**TASK TO CARRY OUT:** Without changing a word, copy every line of the listing below and leave out the images.

**DATA EXTRACT:**
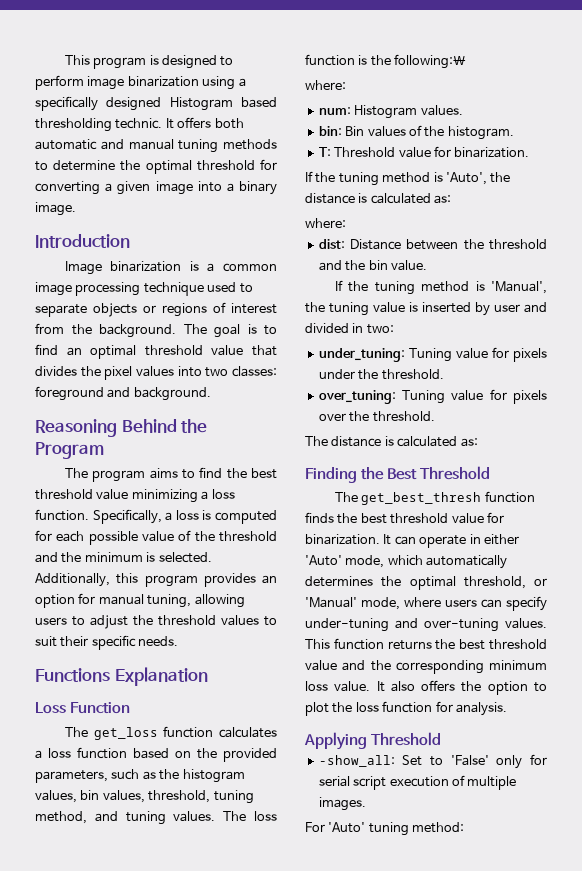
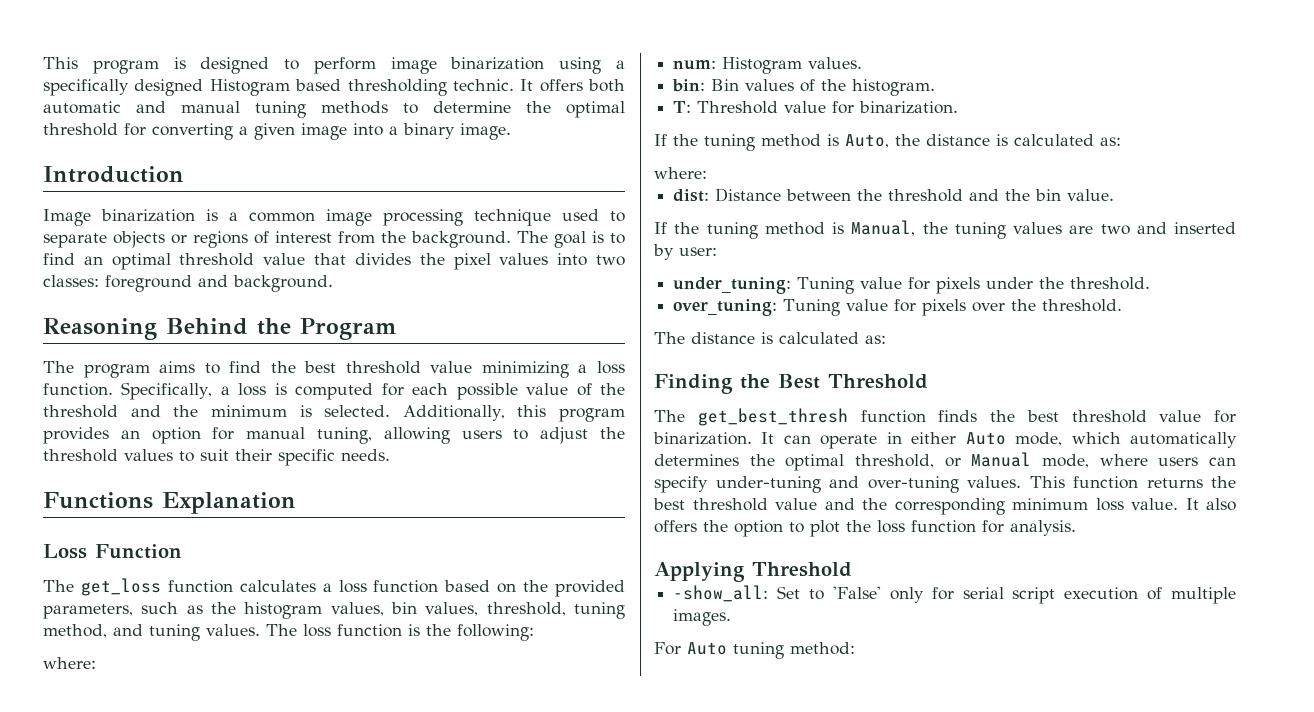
- The loss function is the following:\
+ The loss function is the following:
- If the tuning method is 'Auto', the distance is calculated as:
+ If the tuning method is Auto, the distance is calculated as:
- If the tuning method is 'Manual', the tuning value is inserted by user and divided in two:
+ If the tuning method is Manual, the tuning values are two and inserted by user:
- It can operate in either 'Auto' mode, which automatically determines the optimal threshold, or 'Manual' mode, where users can specify under-tuning and over-tuning values.
+ It can operate in either Auto mode, which automatically determines the optimal threshold, or Manual mode, where users can specify under-tuning and over-tuning values.
- For 'Auto' tuning method:
+ For Auto tuning method:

**ANSWER AREA:**
- The loss function is the following:\
+ The loss function is the following:
- If the tuning method is 'Auto', the distance is calculated as:
+ If the tuning method is Auto, the distance is calculated as:
- If the tuning method is 'Manual', the tuning value is inserted by user and divided in two:
+ If the tuning method is Manual, the tuning values are two and inserted by user:
- It can operate in either 'Auto' mode, which automatically determines the optimal threshold, or 'Manual' mode, where users can specify under-tuning and over-tuning values.
+ It can operate in either Auto mode, which automatically determines the optimal threshold, or Manual mode, where users can specify under-tuning and over-tuning values.
- For 'Auto' tuning method:
+ For Auto tuning method:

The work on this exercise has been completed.